In this interval a hundred have passed,
known and unknown, the loved and the yearned-for,
all of them still before their beginnings,
not drinking the poison of compromise,
not marrying lies, denying visions,
not using youth to engender monsters.
They do not see my future looking down,
not one of them seems coarse or mediocre.

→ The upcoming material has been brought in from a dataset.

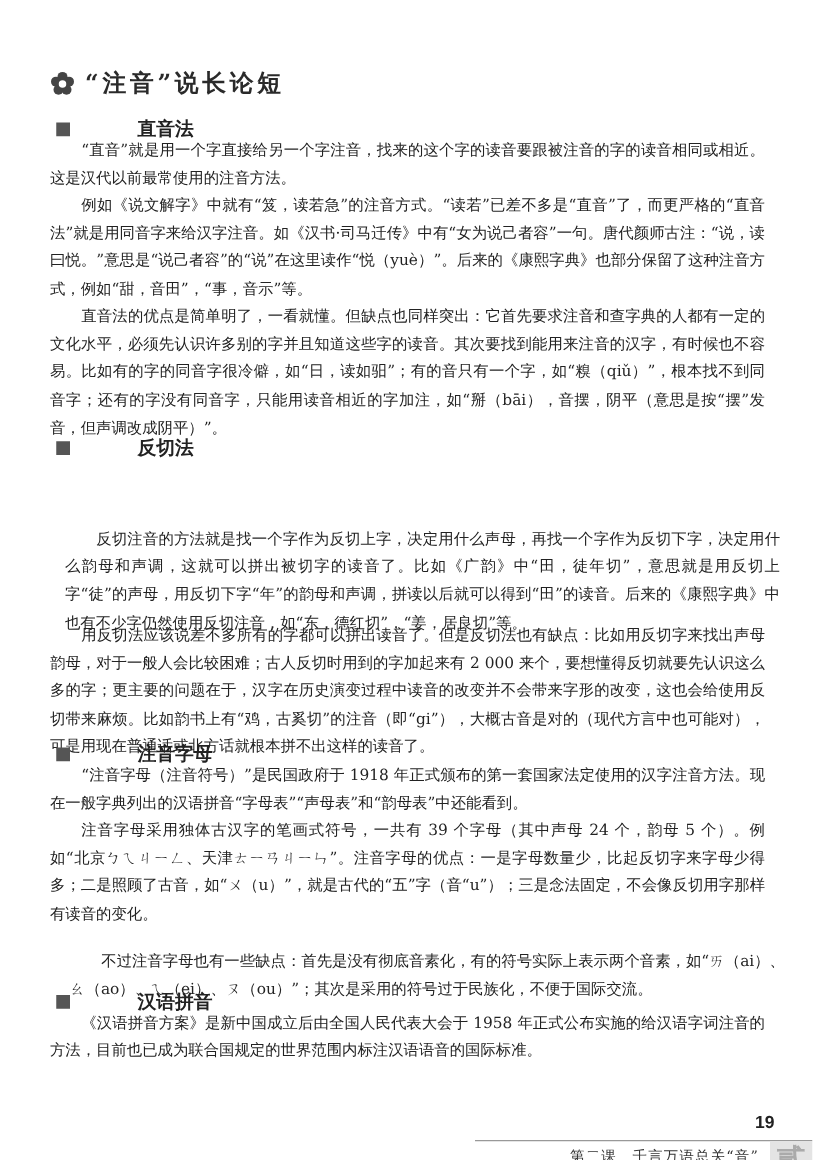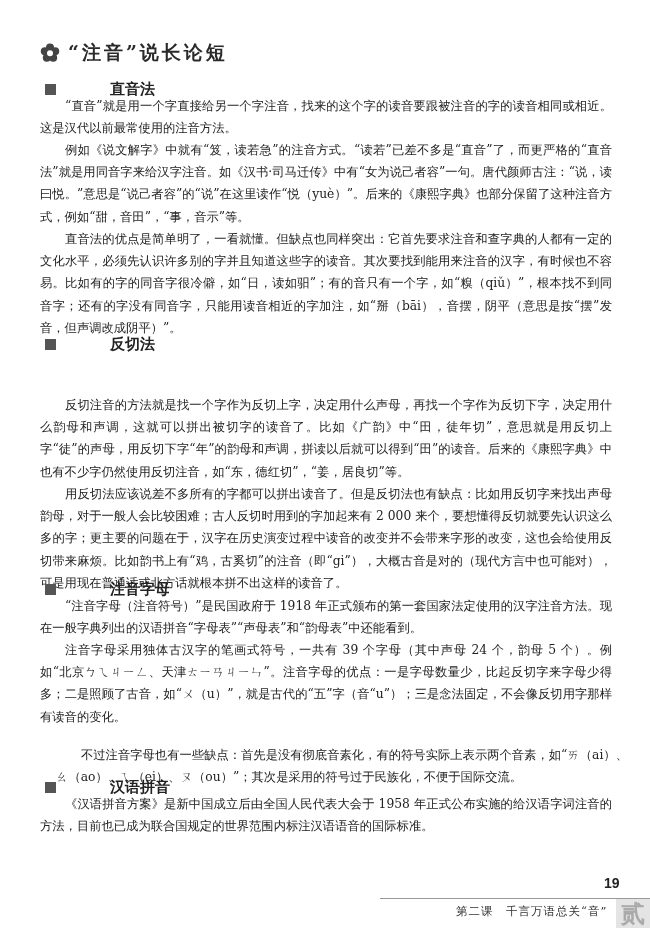"“注音”说长论短" .page { top: 0 -> 14px }
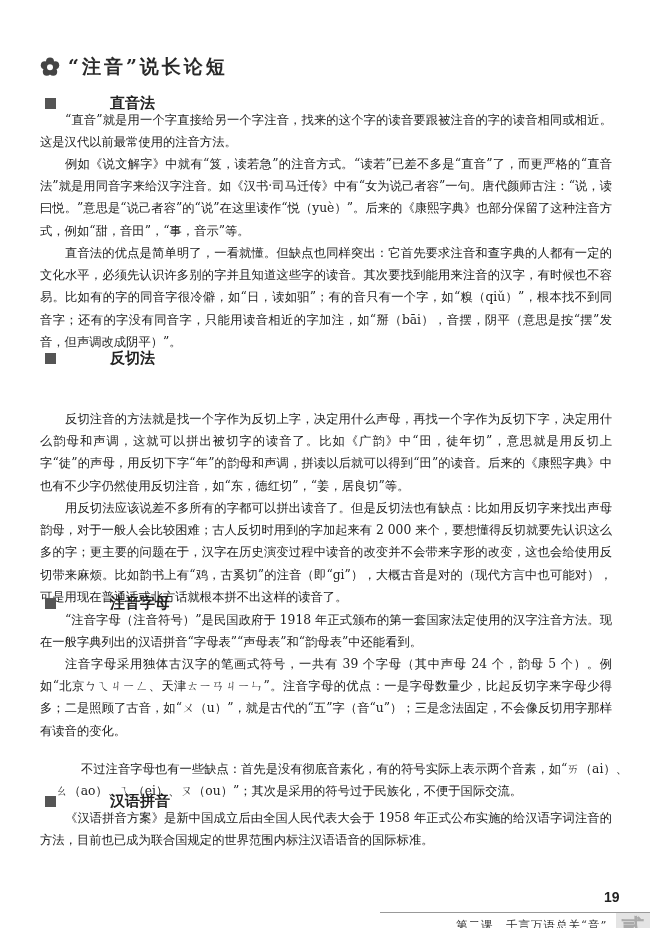"反切注音的方法就是找一个字作为反切上字，决定用什么声母，再找一个字作为反切下字，" p.para { margin: 0 -> 12px }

And there, impossibly, I see myself,
a younger form, approach.
He is by all standards, pretty much
out of his mind.
His eyes are wide with poems.
He turns and looks back at passers-by
if they happened to have beautiful eyes.
He is carrying a batch
of his underground newspaper
giving them out
to everyone he recognizes.
He enters through the door below,
his footsteps sure upon the stair.
I turn, I dash into the darkened hall.
I hide in the bathroom until he passes,
then tread my way silently
to the street, and to the present..
He only cares about the future.
I wish I could warn him.
I think he was very foolish
to linger here,
as I was foolish to return.
Yet this is what I learned:
I always thought others the meteors,
racing on by, too hot to touch,
never quite seen or palpable.
I thought the world a-spin
away and beneath my grasp,
yet here it sits, slow in its orbit
as a banana slug.
And now I understand:
I was the meteor. I am the meteor.
I blaze through. Nothing remains
of me but these etched words.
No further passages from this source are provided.